Always carry a wool cap in your vehicle and your daypack. Eighty percent of your body heat leaves you if your head is exposed. You must always protect your head when you are hiking. If you don’t have a cap, use a sock or a bandanna. You can wear anything on your head if it keeps your head warm.

Finally, make a habit of carrying at least three fire-making resources with you. Having a lighter is always a good idea but having only one source of fire making while hiking is inadequate. Lighters may get wet, and then they won’t light anymore. Also carry a spark rod and windproof matches in your pocket or pack. You are like to make a fire in rainy or otherwise bad weather. While this can be tricky, it can be done. Just collect dead twigs from evergreens like pines, firs, or spruces. These trees have a lot of resin so they will catch fire faster than other types of wood.

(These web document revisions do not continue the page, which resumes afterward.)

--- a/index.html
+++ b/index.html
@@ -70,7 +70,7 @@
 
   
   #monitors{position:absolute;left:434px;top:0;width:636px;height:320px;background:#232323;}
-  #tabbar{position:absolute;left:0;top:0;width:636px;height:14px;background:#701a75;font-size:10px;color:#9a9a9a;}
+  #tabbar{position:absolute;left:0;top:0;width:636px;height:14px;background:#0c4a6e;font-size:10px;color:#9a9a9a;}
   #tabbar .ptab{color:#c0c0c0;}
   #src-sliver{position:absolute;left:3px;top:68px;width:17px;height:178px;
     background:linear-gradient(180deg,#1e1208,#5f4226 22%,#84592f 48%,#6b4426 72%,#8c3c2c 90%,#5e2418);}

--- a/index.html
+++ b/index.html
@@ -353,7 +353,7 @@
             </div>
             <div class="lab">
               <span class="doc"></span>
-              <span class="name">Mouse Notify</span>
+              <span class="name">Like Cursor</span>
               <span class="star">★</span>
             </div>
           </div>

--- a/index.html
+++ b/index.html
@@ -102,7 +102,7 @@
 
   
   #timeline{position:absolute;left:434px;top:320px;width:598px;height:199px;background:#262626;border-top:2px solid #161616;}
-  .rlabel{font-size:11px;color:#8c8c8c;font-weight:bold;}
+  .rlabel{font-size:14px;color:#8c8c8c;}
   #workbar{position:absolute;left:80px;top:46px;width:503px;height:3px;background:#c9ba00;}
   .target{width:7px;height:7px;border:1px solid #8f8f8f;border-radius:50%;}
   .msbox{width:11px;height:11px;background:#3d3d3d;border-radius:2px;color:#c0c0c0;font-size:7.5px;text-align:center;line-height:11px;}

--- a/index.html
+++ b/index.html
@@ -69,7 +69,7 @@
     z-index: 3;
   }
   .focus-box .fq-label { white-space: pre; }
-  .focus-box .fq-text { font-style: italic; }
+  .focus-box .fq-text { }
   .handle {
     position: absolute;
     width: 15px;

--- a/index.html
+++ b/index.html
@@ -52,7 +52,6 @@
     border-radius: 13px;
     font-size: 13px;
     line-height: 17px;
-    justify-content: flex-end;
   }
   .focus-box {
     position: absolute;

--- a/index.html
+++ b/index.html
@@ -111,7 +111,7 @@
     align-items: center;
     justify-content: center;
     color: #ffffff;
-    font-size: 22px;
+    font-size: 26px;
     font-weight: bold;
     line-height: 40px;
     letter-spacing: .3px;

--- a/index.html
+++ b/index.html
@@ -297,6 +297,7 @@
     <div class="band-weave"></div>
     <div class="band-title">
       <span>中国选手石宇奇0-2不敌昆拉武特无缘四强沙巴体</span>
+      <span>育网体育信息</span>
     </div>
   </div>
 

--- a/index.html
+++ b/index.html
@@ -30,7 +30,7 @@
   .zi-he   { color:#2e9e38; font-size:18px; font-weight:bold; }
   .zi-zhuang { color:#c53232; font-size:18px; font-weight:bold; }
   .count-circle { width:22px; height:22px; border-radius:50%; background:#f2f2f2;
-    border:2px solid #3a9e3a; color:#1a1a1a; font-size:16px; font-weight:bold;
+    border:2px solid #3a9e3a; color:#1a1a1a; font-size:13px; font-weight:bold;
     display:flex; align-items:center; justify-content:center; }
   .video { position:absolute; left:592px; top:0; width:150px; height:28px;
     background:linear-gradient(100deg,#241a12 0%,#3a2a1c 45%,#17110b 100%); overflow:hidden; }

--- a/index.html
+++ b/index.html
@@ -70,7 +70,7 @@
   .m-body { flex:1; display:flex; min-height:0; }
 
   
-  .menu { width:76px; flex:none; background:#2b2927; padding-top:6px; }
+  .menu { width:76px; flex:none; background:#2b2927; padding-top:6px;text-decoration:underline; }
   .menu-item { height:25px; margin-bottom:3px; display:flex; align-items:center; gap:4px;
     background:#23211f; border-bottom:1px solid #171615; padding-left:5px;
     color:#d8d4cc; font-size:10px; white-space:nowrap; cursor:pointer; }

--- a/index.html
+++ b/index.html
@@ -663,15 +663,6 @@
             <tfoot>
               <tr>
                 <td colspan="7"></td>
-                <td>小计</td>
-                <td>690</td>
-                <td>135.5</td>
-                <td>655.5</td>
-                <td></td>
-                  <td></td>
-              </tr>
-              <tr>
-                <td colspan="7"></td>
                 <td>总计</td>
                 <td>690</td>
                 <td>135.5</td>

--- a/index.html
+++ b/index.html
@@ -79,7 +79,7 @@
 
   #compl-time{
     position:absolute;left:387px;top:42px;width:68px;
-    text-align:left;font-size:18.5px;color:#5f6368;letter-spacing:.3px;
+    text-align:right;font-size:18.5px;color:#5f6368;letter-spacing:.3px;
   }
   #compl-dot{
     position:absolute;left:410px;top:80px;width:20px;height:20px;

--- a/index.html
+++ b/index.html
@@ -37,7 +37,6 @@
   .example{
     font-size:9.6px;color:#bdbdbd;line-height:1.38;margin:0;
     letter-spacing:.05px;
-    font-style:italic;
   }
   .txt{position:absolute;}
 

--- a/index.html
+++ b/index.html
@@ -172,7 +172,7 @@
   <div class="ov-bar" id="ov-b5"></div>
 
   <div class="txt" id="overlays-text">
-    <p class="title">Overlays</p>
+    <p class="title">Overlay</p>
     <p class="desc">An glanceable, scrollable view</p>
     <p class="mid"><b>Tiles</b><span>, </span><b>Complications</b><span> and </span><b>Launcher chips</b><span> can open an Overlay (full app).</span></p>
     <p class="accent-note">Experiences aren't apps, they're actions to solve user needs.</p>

A beginner’s hiking trail mostly requires comfortable shoes, water, adequate snacks and a hiking buddy. However, here are a few final tips to keep in mind:

Let someone know of your hiking plans

Only take what’s necessary for a safe, enjoyable hike to avoid carrying too much weight

Always bring enough water

Choose a trail you can handle and give yourself time to build up to more difficult levels

Hike with a companion

Bring your cell phone in case of an emergency, but turn it off when you are not using it to conserve battery

Always stay on the designated trail

Stretch your body for five minutes before a hike

Most importantly, set your worries aside and plan to have fun, relax and enjoy the great outdoors. Remember, you can take your time and explore at your own pace — when you’re in nature, there is no hurry. Instead, it’s a time to reconnect with friends, family and the beauty of nature.